Earning a fair wage was the running theme at the ASCAP “I Create Music” Expo, where the transition to streaming and digital left many songwriters feeling their legacies being blown away like so much dust in the wind. “Little by little, our names are being erased from existence,” said songwriter and producer Desmond Child, whose work has been recorded by everyone from Michael Bolton to Jon Bon Jovi. “You get rid of the name, why pay? The music just exists,” Child told the audience at the April 14 panel discussion “Getting Credit Where Credit is Due,” at the Loews Hollywood Hotel.

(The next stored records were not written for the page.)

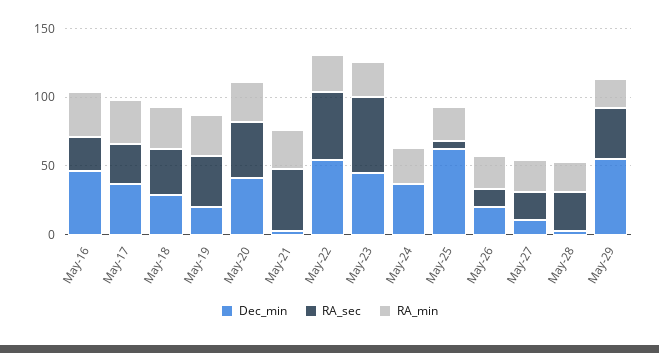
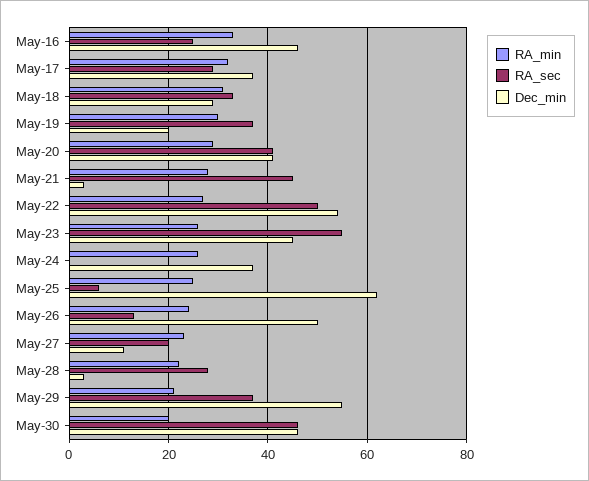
Dec_min, May-26: 20 -> 50
RA_min, May-30: none -> 20
RA_sec, May-30: none -> 45
Dec_min, May-30: none -> 45

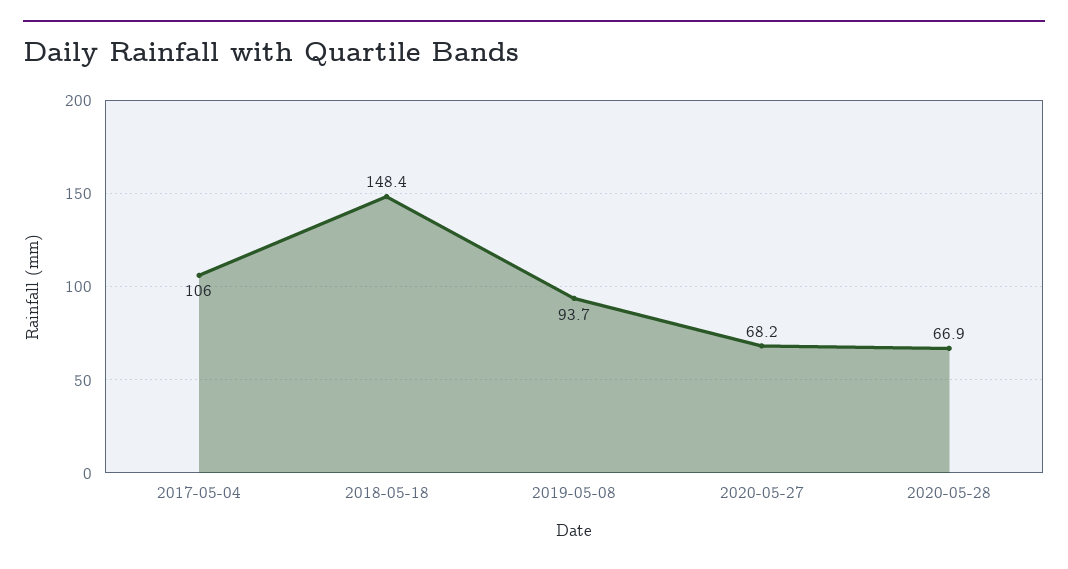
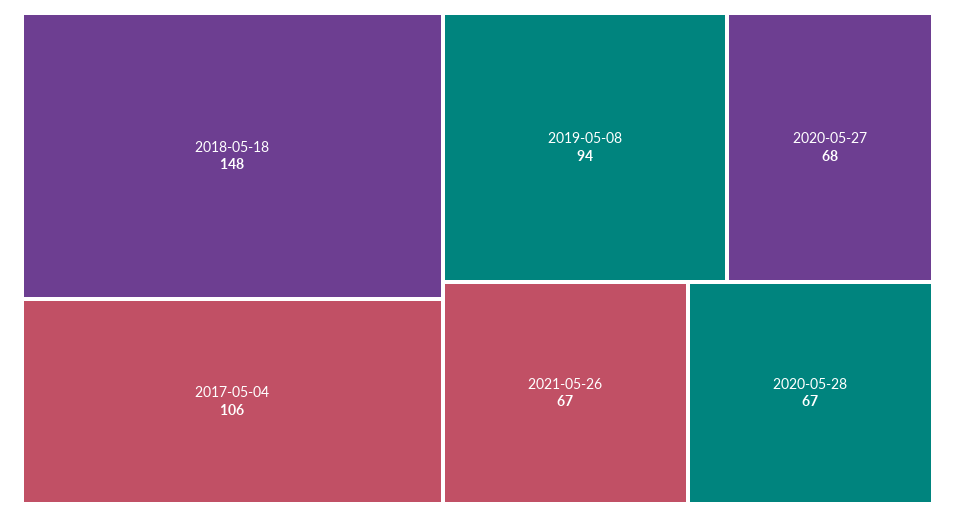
2021-05-26: none -> 67

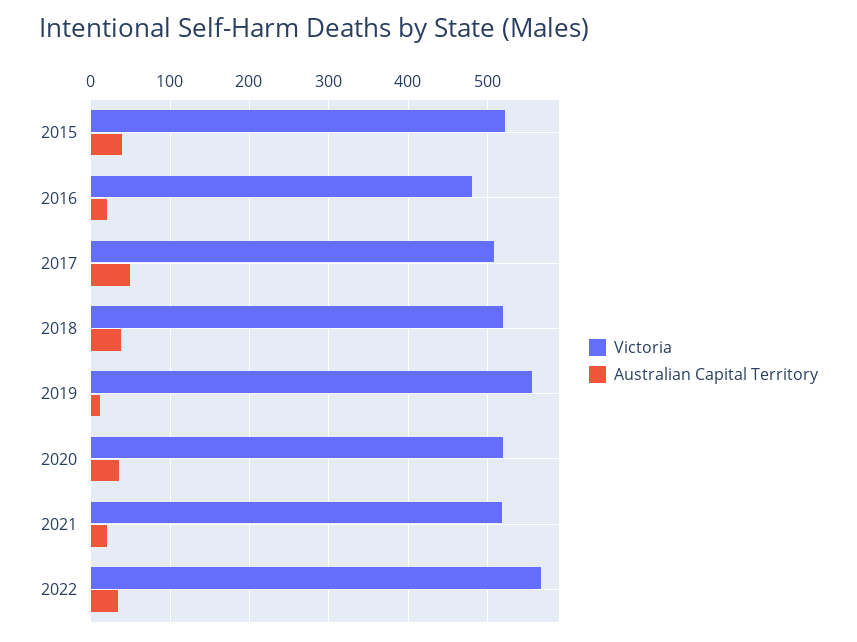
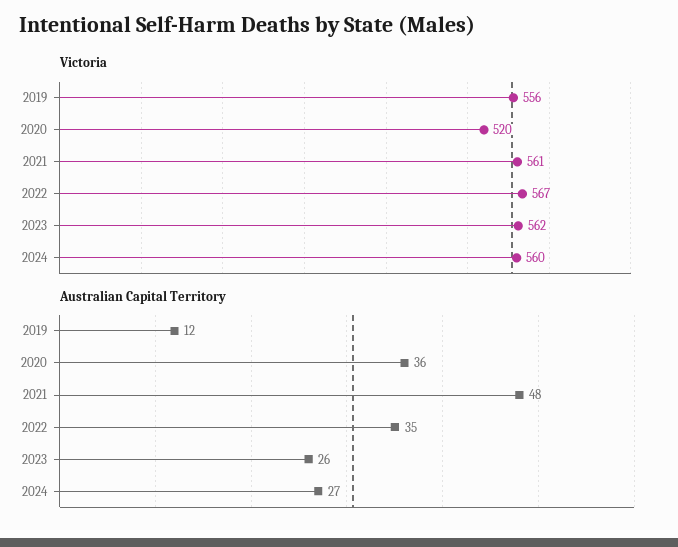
Victoria, 2015: 520 -> none
Australian Capital Territory, 2015: 40 -> none
Victoria, 2016: 480 -> none
Australian Capital Territory, 2016: 20 -> none
Victoria, 2017: 510 -> none
Australian Capital Territory, 2017: 50 -> none
Victoria, 2018: 520 -> none
Australian Capital Territory, 2018: 40 -> none
Victoria, 2021: 520 -> 561
Australian Capital Territory, 2021: 20 -> 48
Victoria, 2023: none -> 562
Victoria, 2024: none -> 560
Australian Capital Territory, 2023: none -> 26
Australian Capital Territory, 2024: none -> 27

Child unveiled a white hat/black hat list of companies that provide credit — or not. Tidal, Amazon, Shazam, Apple Music, iTunes were characterized as in compliance with detailed credits for writers as well as performers (although some of the services required multiple clicks to get there). Vevo, Spotify and Pandora, on the other hand, seemed to fall short — although Pandora Head of Licensing Adam Parness, who was in the audience, got up and made an spirited defense of the music discovery service. “We have an integration that provides credits for songs with lyrics. We want our listeners — 81 million a month and growing — to learn about the people creating the music, and that’s not limited to songwriters, it’s composers, librettists, producers, engineers,” Parness said, apologizing that it’s not a full solution, since it doesn’t include credits for instrumental tunes, but it’s point from which the company hopes to expand.
Session moderator, music attorney Dina LaPolt, noted that non-interactive digital services like Sirius and Pandora also pay a lesser compulsory license rate than interactive services that allow on-demand listening (although late last year Pandora entered into direct in negotiations with music libraries so it could offer the interactive Pandora Premium, which launched in March, albeit to a much smaller footprint than the flagship service).
Of course credit is only part of the battle to get recognition and payment. Attaching one’s credit to a song was detailed as an art in itself. Though for years, the process involved documenting contributions on a credit sheet that publishers would manage, the state-of-the-art in the electronic era is attaching the information digitally and having it live inside the composition as metadata. Panelist Niclas Molinder detailed that aspect by walking attendees through the song project platform Auddly, which garnered much interest. Auddly, which Molinder co-founded, lets song makers — be they writers, performers or producers — quickly lay down the rights marks as part of the creative process.
LaPolt stressed that while rights documentation is extremely important, equally so is the need for artists to push for regulatory changes to update US copyright laws, which have not kept up with technology. The US, which accounts for about 33% of the global music business worldwide, “doesn’t recognize the moral rights of authors, like they do in Europe,” said LaPolt, whose LaPolt Law Plc. last year sued the Department of Justice on behalf Songwriters of North America (SONA) over antiquated consent decrees that she says unfairly oppress creatives.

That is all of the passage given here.